Я знала, что она есть, «тургеневка», но мне и в голову не приходило, что это может мне быть интересно.
— Дивные то были вечера. Дорвешься, бывало, до колдовского этого места, так и досидишь до самого закрытия. Начитаешься о России, потом возвращаешься на свою Дёз авеню в странном каком-то смятении. Идешь, бывало, в этаком соответствующем настроении по вечерним улицам, и ползет у тебя изнутри что-то такое трудное, и такое нестерпимое, и никак от него не освободишься. Шел я раз в таком состоянии по улице Дарю мимо русской церкви, бывшей посольской, и у ограды стоял нищий, русский. Молодое, совсем молодое лицо... И чуть подальше — еще другой, стоит под самым фонарем, деревянно бормочет: «На кусок хлеба!» Пьяница был в смокинге, надетом на голое тело. Мгновение смотрели с ним — зрачки в зрачки, и... тут я не выдержал: «Что ж вы до такого дошли, а?!» — и с чувством неимоверного стыда я торопливо сунул ему франк и ушел, а вдогонку мне полетело: «Мертвые сраму не имут!» — и... ругань — крепкая, русская!.. После долго бродил по вечернему Парижу. Ходил по набережным Сены, выискивал безлюдные улочки, тихие переулки, заходил в какие-то тупички. Тепло светились окна квартир, уютно... А потом? Потом я спустился в метро и поехал к Жежену. В тот вечер я подал заявление о приеме моем во Французскую коммунистическую партию.
Он отпил вина.
Я молча смотрела на него.
— Что же ты молчишь, ничего не скажешь мне?

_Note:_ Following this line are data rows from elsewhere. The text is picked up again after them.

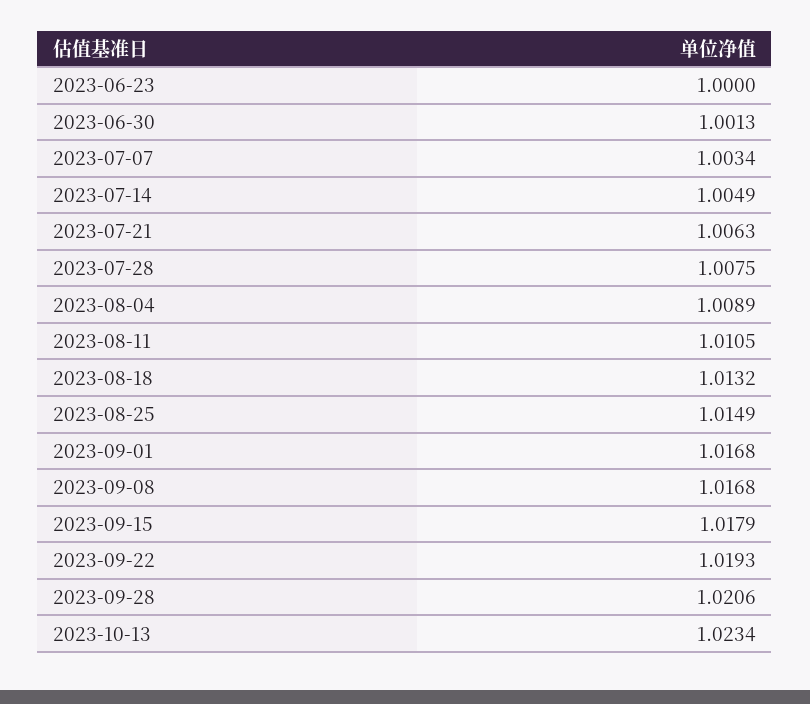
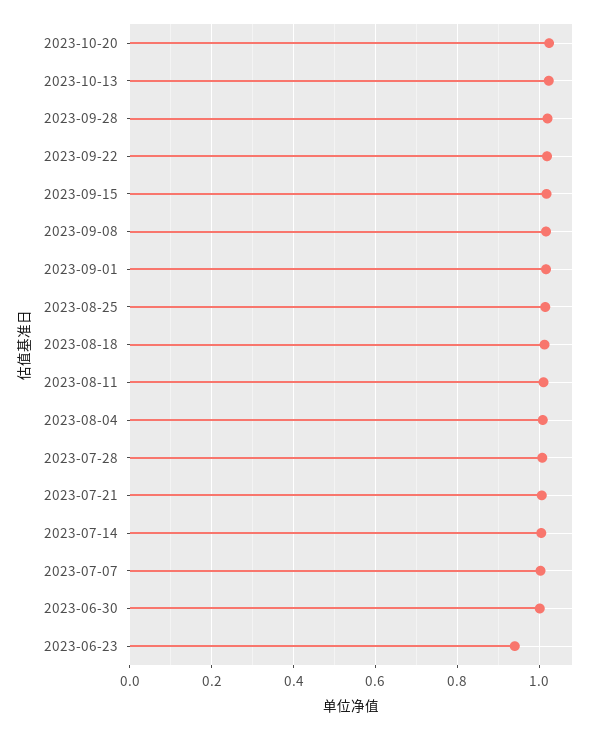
2023-06-23: 1 -> 0.94
2023-10-20: none -> 1.02

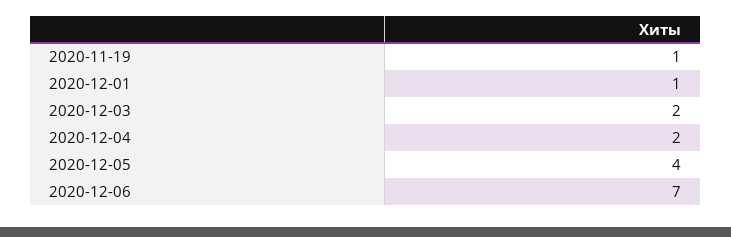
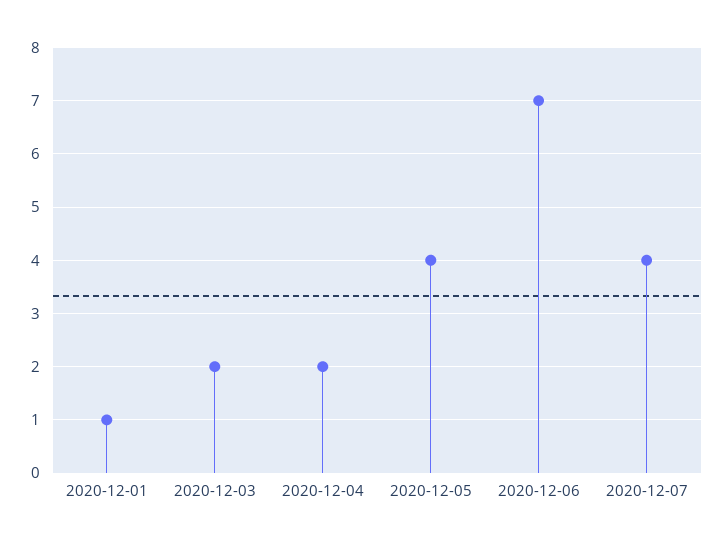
2020-11-19: 1 -> none
2020-12-07: none -> 4

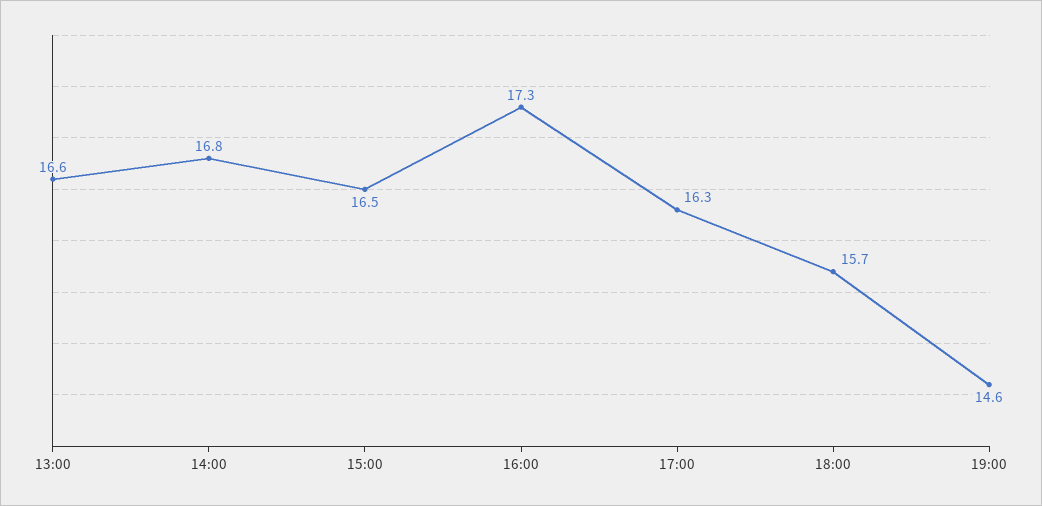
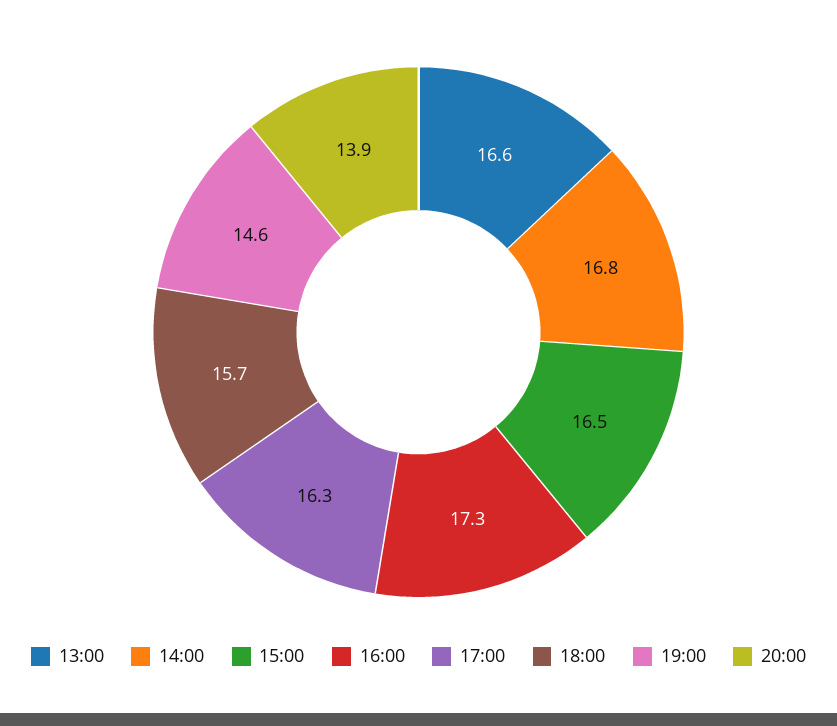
20:00: none -> 13.9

И старательно, слишком старательно, выбил над пепельницей трубку.
— Я тебя очень люблю, Вадим.
Потом мы сидели молча, и мы были вместе, и хоть стрелка часов продолжала двигаться, мы знали, что больше того, что есть сейчас, ничего не будет, что это всё и навсегда.
— Мы поедем с тобой в Советский Союз, Мариш, в Росию, и у нас будет чудесная жизнь.
Часы на камине пробили половину второго.
— Поздно-то как! — сказал Вадим. — Тебе пора, девочка.
— А можно мне остаться?
— Нет.
— Почему?
— Как ты думаешь?
— Я совсем не думаю.
— А ты попробуй подумать.
— Я никогда не делала того, чего бы надо было стыдиться.
— Съешь еще каштанов.
Голос его звучал чуть хрипло.
— Почему мне нельзя остаться?
— Мариш, милый, у меня есть свои скромные правила внутренней этики, и они мне так же дороги, как нам обоим наша любовь. И одно не может существовать без другого.
— Значит, мне идти домой?
— Да, по логике вещей, да.
— Хорошо.
— Я провожу тебя на Веронезе, ты хорошенько выспишься, а завтра вечером мы с тобой встретимся, где и когда ты захочешь. — Он закрыл коробку с каштанами. — Возьмешь с собой.
Выдвинув ящик стола, Вадим достал лист бумаги, и вдруг из ящика что-то выпало и мягко шлепнулось на пол. Он нагнулся и поднял... иконку. Качнул головой, положил ее на стол передо мной. Это была крохотная иконка. Из золотого изображения коричнево глядел на меня лик богородицы с младенцем.
— Благословение матери мне на жизненный путь, — сказал Вадим горько.